In her first publication, Shana Bernstein reinterprets U. S. civil rights activism by means of its roots within the interracial efforts of Mexican, African, Jewish, and eastern americans in mid-century la. increasing the body of ancient research past black/white and North/South, Bernstein unearths that significant family activism for racial equality endured from the Nineteen Thirties throughout the Fifties.

We Are Not Such Things: The Murder of a Young American, a South African Township, and the Search for Truth and Reconciliation

A gripping research within the vein of the podcast Serial—a summer time nonfiction choose by way of leisure Weekly and The Wall highway magazine Justine van der Leun reopens the homicide of a tender American lady in South Africa, an iconic case that calls into query our knowing of fact and reconciliation, loyalty, justice, race, and sophistication.
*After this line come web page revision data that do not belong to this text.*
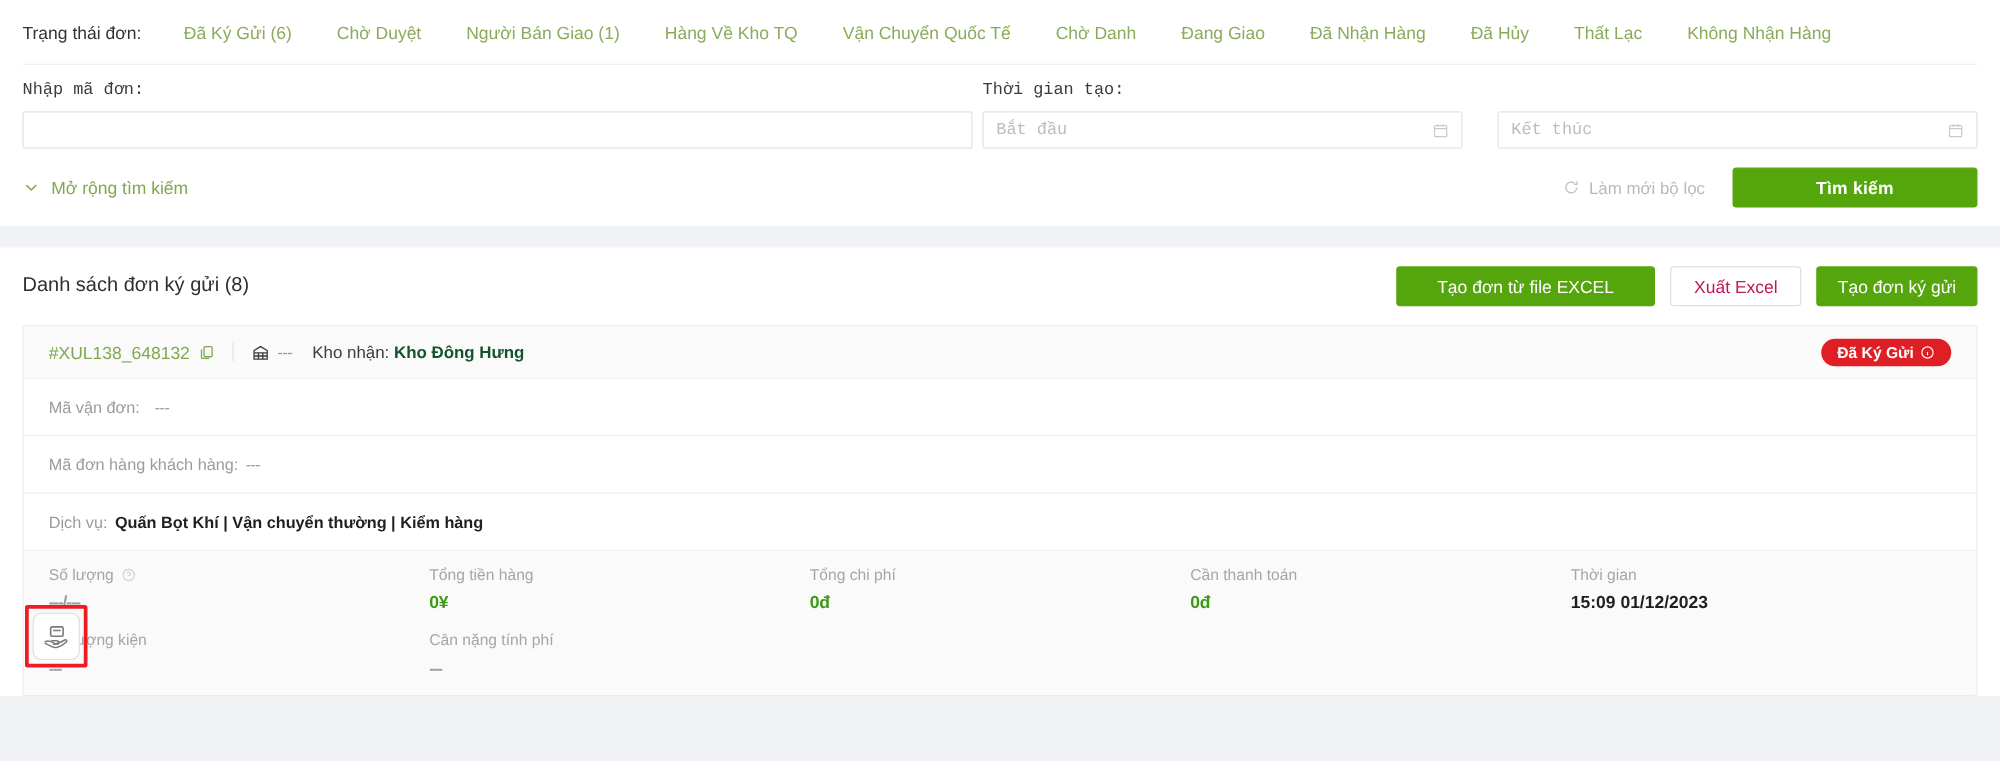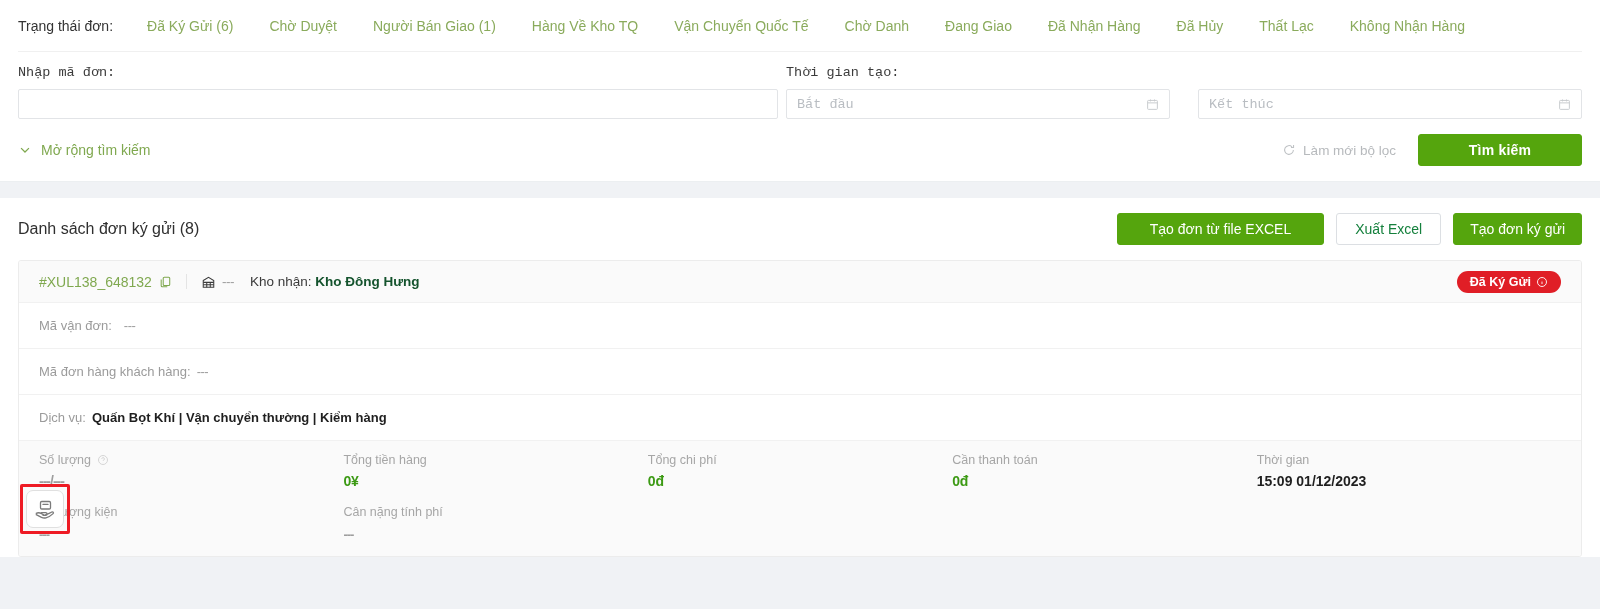--- a/index.html
+++ b/index.html
@@ -85,7 +85,7 @@
   }
   .btn-green { background:#55a50d; color:#fff; border:1px solid #55a50d; }
   .btn-white { background:#fff; color:#15803d; border:1px solid #dcdfe3; }
-  .btn-search { width: 164px; height: 32px; font-weight:700; letter-spacing:.2px; }
+  .btn-search { width: 196px; height: 32px; font-weight:700; letter-spacing:.2px; }
 
   
   .gap-strip { height: 16px; background:#f0f2f5; }

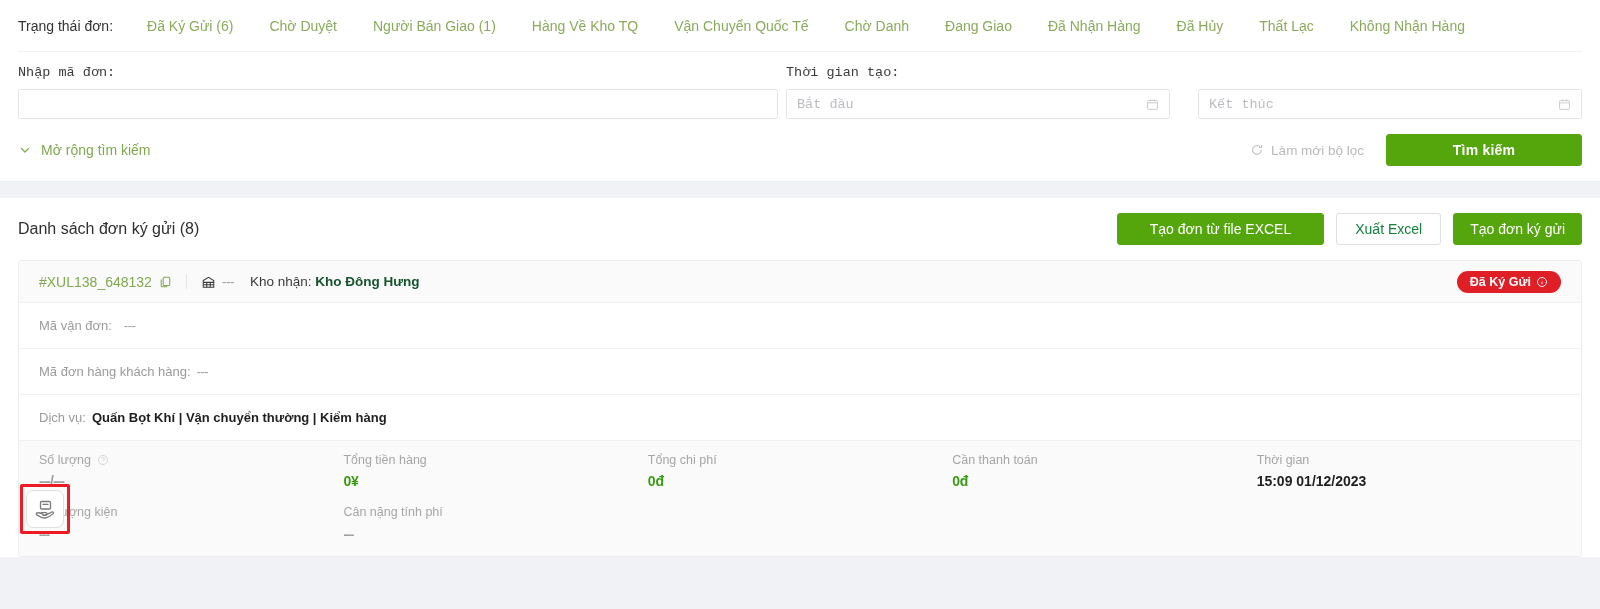--- a/index.html
+++ b/index.html
@@ -84,7 +84,7 @@
     white-space: nowrap;
   }
   .btn-green { background:#55a50d; color:#fff; border:1px solid #55a50d; }
-  .btn-white { background:#fff; color:#15803d; border:1px solid #dcdfe3; }
+  .btn-white { background:#fff; color:#be185d; border:1px solid #dcdfe3; }
   .btn-search { width: 196px; height: 32px; font-weight:700; letter-spacing:.2px; }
Extra resources for Unequal City: Race, Schools, and Perceptions of Injustice

Example text

Her strong distaste for traveling all the way across the city for school is clear, but this ninth-­grader has no choice in the matter. Michelle’s cousin went to a top Ivy League school after graduating from Lincoln Park High, so her Filipino parents are adamant that their daughter will fulfill their immigrant dreams by following the same path. Lincoln Park acts as a guarantor of her successful future. Much farther south, on the other side of Chicago, Alex wakes up early enough to leave his home by 7:00 AM.

Each of these categories can be a marker of power or its opposite; these young people often experienced the latter, powerlessness, in at least one (if not all) of these categories. These components of identity—and the relative power or powerlessness deriving from each—shaped these teens’ beliefs about their opportunities for mobility, from finding a good job to living in a nice house to driving a fancy car. For these young people, as it is for all of us, their visions 18 Unequal City of the future were shaped to a great extent by their experiences in the present.

Many of the youth surveyed and interviewed for this work expressed feelings of powerlessness and an understanding of inequality that originated in one or more of the essential components of identity—age, race, gender, and class. Each of these categories can be a marker of power or its opposite; these young people often experienced the latter, powerlessness, in at least one (if not all) of these categories. These components of identity—and the relative power or powerlessness deriving from each—shaped these teens’ beliefs about their opportunities for mobility, from finding a good job to living in a nice house to driving a fancy car.